Before joining Mozilla, the last time I had done anything with HTML was in the late 1990s, when Web pages were very static and boring. After joining Mozilla, I learned about new tools and concepts that had emerged over the past few years: Firebug, jQuery, Greasemonkey, Ajax, bookmarklets, and browser add-ons. All of these suggested a completely different metaphor for the Web page, from something that was immutable to something that was dynamic and remixable. Learning how to use these tools was also empowering: since I already lived much of my life on the Web, being able to alter any website at will was effectively like being able to see through the Matrix.
Most people don’t know about these aspects of the Web, though. And whenever we’ve talked about what makes the Web great, we’ve always had trouble explaining concepts like remixability and transparency to newcomers: to them, the Web is just as immutable and opaque as Flash, iOS, or any other platform.

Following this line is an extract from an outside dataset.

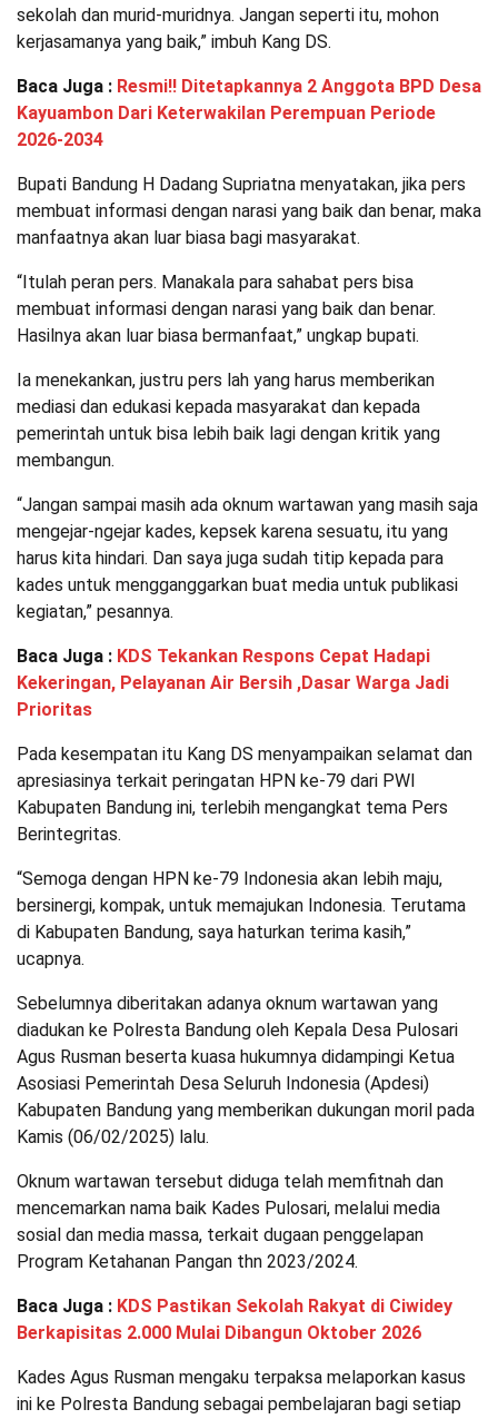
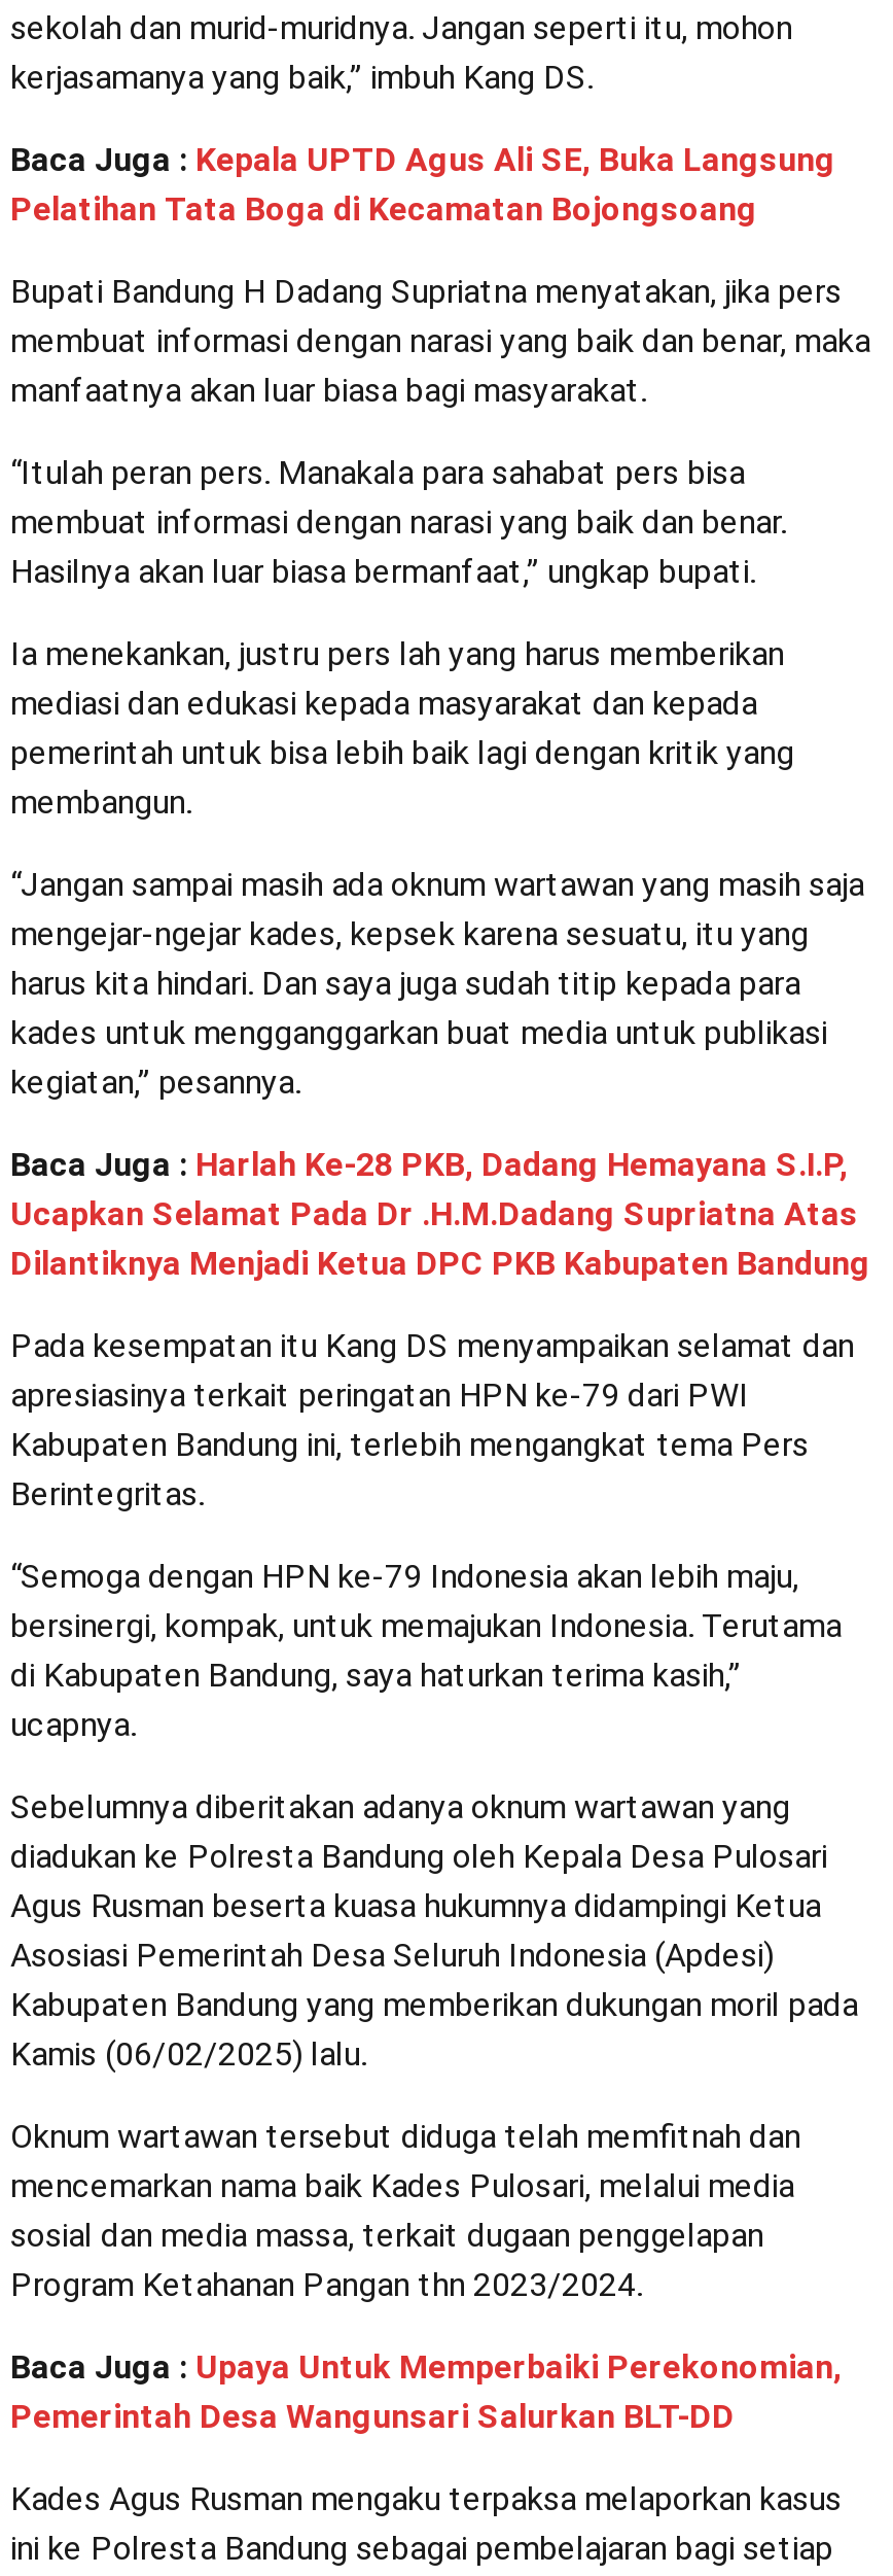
[17,75,481,150] Baca Juga : Resmi!! Ditetapkannya 2 Anggota BPD Desa | Kayuambon Dari Keterwakilan Perempuan Periode | 2026-2034 -> [10,140,835,228] Baca Juga : Kepala UPTD Agus Ali SE, Buka Langsung | Pelatihan Tata Boga di Kecamatan Bojongsoang
[17,645,449,720] Baca Juga : KDS Tekankan Respons Cepat Hadapi | Kekeringan, Pelayanan Air Bersih ,Dasar Warga Jadi | Prioritas -> [10,1144,870,1282] Baca Juga : Harlah Ke-28 PKB, Dadang Hemayana S.I.P, | Ucapkan Selamat Pada Dr .H.M.Dadang Supriatna Atas | Dilantiknya Menjadi Ketua DPC PKB Kabupaten Bandung
[17,1295,452,1343] Baca Juga : KDS Pastikan Sekolah Rakyat di Ciwidey | Berkapisitas 2.000 Mulai Dibangun Oktober 2026 -> [10,2347,842,2436] Baca Juga : Upaya Untuk Memperbaiki Perekonomian, | Pemerintah Desa Wangunsari Salurkan BLT-DD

But as Mitchell likes to say: at Mozilla, we don’t just talk. We make things. And Hackasaurus is a toolkit and curriculum to help ordinary people see through the Matrix and understand, at a visceral level, what makes the Web so awesome.
The project is still pretty young, but we’re moving quickly: we’ve held 5 events over the past month in New York, Chicago, and San Francisco that have given us a chance to put the tools in the hands of kids, see what they do with them, and quickly iterate in response.
For me personally, working on the project has involved a blend of heads-down coding, teaching, engagement, and user testing that I find challenging and fulfilling. My teammates—Ben Moskowitz and Matt Thompson from Mozilla, Jessica Klein from the New Youth City Learning Network, Taylor Bayless from YouMedia Chicago, Jack Martin and Chris Shoemaker from the New York Public Library, and Rafi Santo from Indiana University—have also been terrific to work with. It’s inspiring to collaborate with people who are so passionate about learning and the Open Web.
If you’d like to know more, feel free to check out the nascent Hackasaurus website. I’ve attempted to maintain a concise history of the project there to make it easier for newcomers to get involved or stay up-to-date without being overwhelmed.